In another aspect of this disclosure, an embodiment of a method for operating a data processing system includes detecting at least one error in file system metadata for a storage device, the detecting being performed automatically while the data processing system is capable of allowing a user to cause execution of at least one user application process, and storing state information automatically in response to the detecting of the at least one error, wherein the state information specifies that upon next mounting of the storage device, the data processing system will automatically (e.g. without user interaction or initiation) cause the running of a file system check of the file system metadata. This state information, in one embodiment, forces a file system check, such as a check which results from running the Unix command “fsck,” upon the next mounting of the storage device. The storing of state information, in one embodiment, can include marking a volume which has files described by the file system metadata, and this marking indicates that there is the at least one error and hence the file system metadata is corrupt. The detecting can occur at runtime of the data processing system, and during runtime, one or more files are capable of being modified, and are often modified, and the file system metadata is capable of being modified in response to modifying the file.

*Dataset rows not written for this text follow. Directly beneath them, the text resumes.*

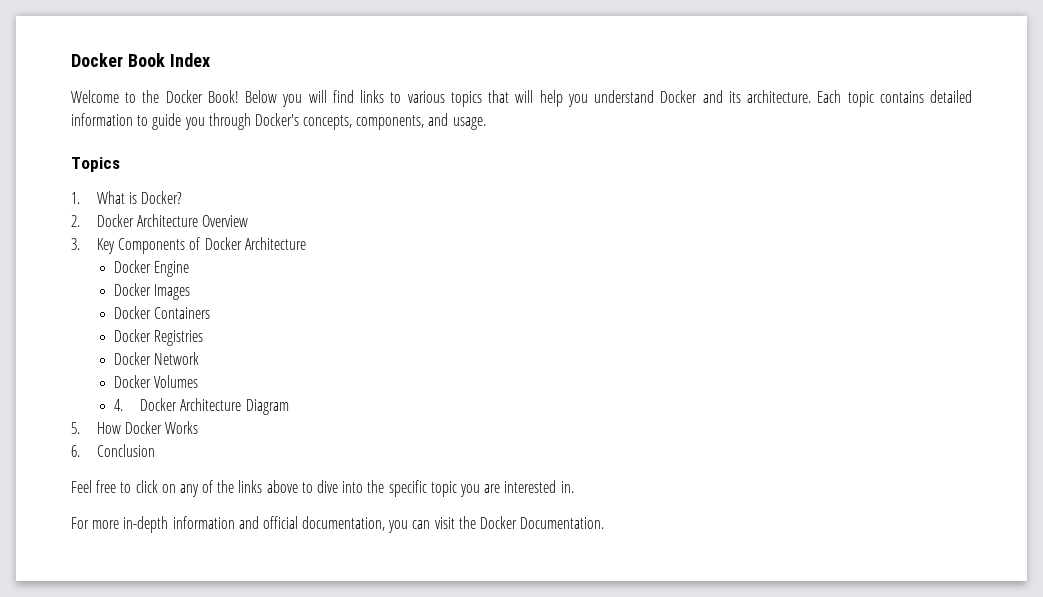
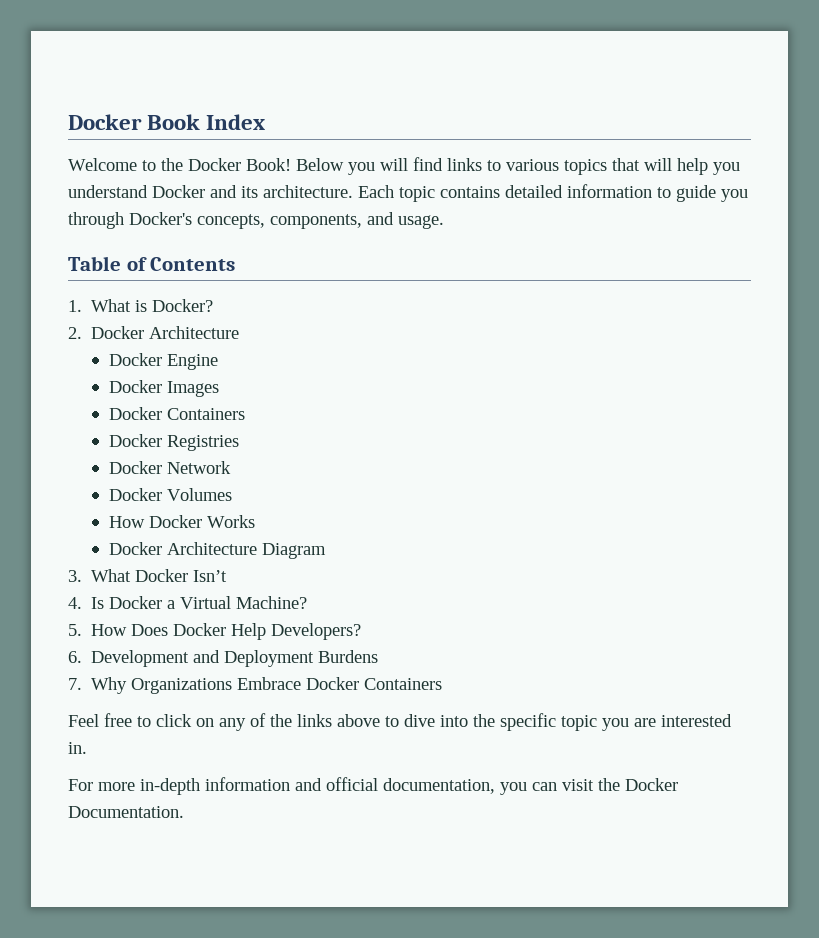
- Topics
+ Table of Contents
- 2. Docker Architecture Overview
- 3. Key Components of Docker Architecture
+ 2. Docker Architecture
- 4. Docker Architecture Diagram
+ How Docker Works
+ Docker Architecture Diagram
- 5. How Docker Works
- 6. Conclusion
+ 3. What Docker Isn’t
+ 4. Is Docker a Virtual Machine?
+ 5. How Does Docker Help Developers?
+ 6. Development and Deployment Burdens
+ 7. Why Organizations Embrace Docker Containers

The file system check includes, in one embodiment, a check of at least consistency of the file system metadata, and in one embodiment, the file system check can be performed on the storage device which is a boot volume of the data processing system. In one embodiment, the detecting can be performed by one of a file system software component or an operating system software kernel. In one embodiment, the method can further include verifying, on the next mounting of the storage device, whether the file system metadata needs to be corrected and if it does, attempting to correct the file system metadata. In one embodiment, the method can further include mounting the storage device in a read only mode if the attempting to correct the file system metadata fails.

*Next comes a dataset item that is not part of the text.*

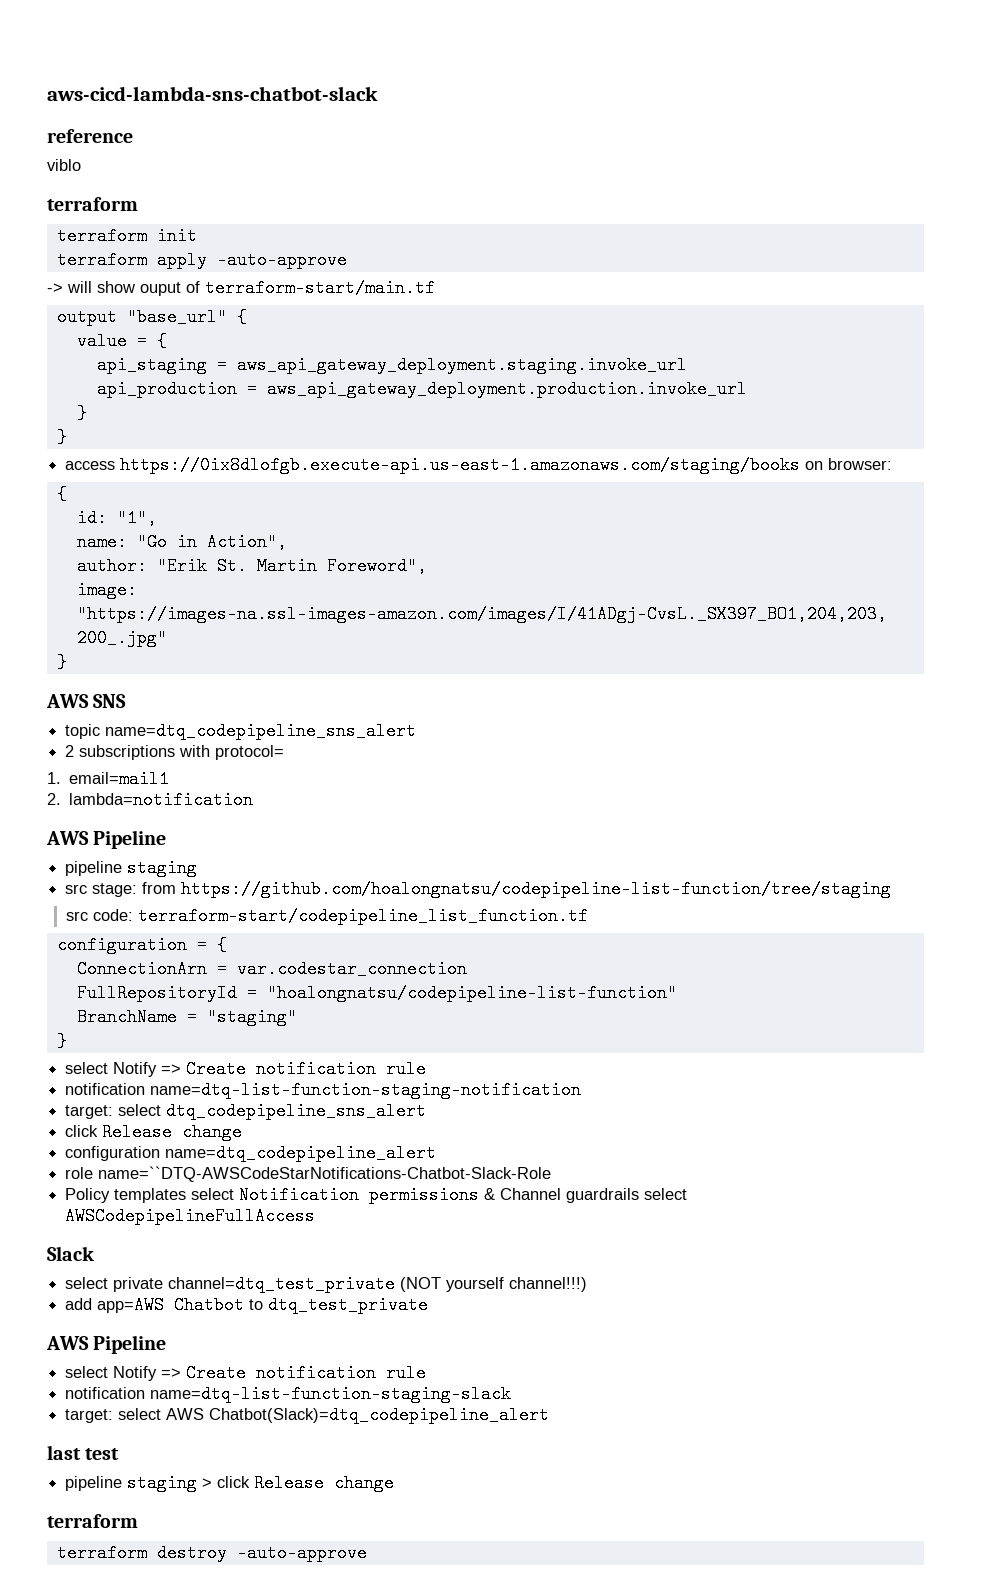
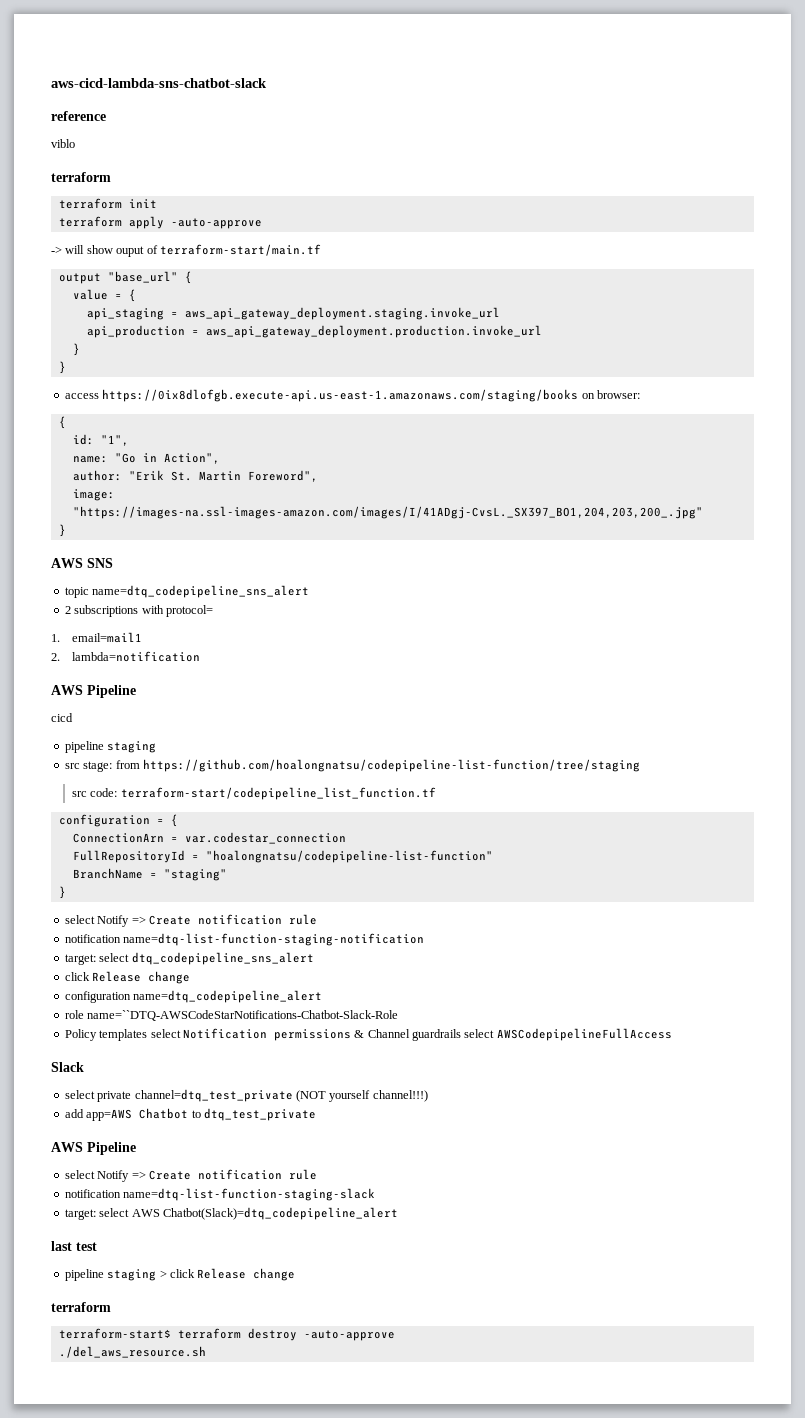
+ cicd
- terraform destroy -auto-approve
+ terraform-start$ terraform destroy -auto-approve
+ ./del_aws_resource.sh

Other methods are described, and systems and machine readable media which perform these methods are described.
The present invention is illustrated by way of example and not limitation in the figures of the accompanying drawings in which like references indicate similar elements.
Various embodiments and aspects of the inventions will be described with reference to details discussed below, and the accompanying drawings will illustrate the various embodiments. The following description and drawings are illustrative of the invention and are not to be construed as limiting the invention. Numerous specific details are described to provide a through understanding of various embodiments of the present invention. However, in certain instances, well-known or conventional details are not described in order to provide a concise discussion of embodiments of the present inventions.
The present description includes material protected by copyrights, such as illustrations of graphical user interface images. The owners of the copyrights, including the assignee of the present invention, hereby reserve their rights, including copyright, in these materials. The copyright owner has no objection to the facsimile reproduction by anyone of the patent document or the patent disclosure, as it appears in the Patent and Trademark Office file or records, but otherwise reserves all copyrights whatsoever. Copyright Apple Inc. 2007.
As shown in
It will be apparent from this description that aspects of the present invention may be embodied, at least in part, in software. That is, the techniques may be carried out in a computer system or other data processing system in response to its processors, such as a microprocessor, executing sequences of instructions contained in a memory, such as ROM 107, RAM 105, mass storage 106 or a remote storage device. In various embodiments, hardwired circuitry may be used in combination with software instructions to implement the present invention. Thus, the techniques are not limited to any specific combination of hardware circuitry and software nor to any particular source for the instructions executed by the data processing system. In addition, throughout this description, various functions and operations are described as being performed by or caused by software code to simplify description. However, those skilled in the art will recognize what is meant by such expressions is that the functions result from execution of the code by a processor, such as the microprocessor 103.
The software architecture shown in
Another aspect of this disclosure relates to methods, systems and machine readable media for detecting file system metadata corruption and for setting the state of the data processing system such that, when the storage device having the detected corruption of the file system metadata is next mounted by the data processing system, the system will force a file system check to be performed on the storage device which contains the corrupted file system metadata.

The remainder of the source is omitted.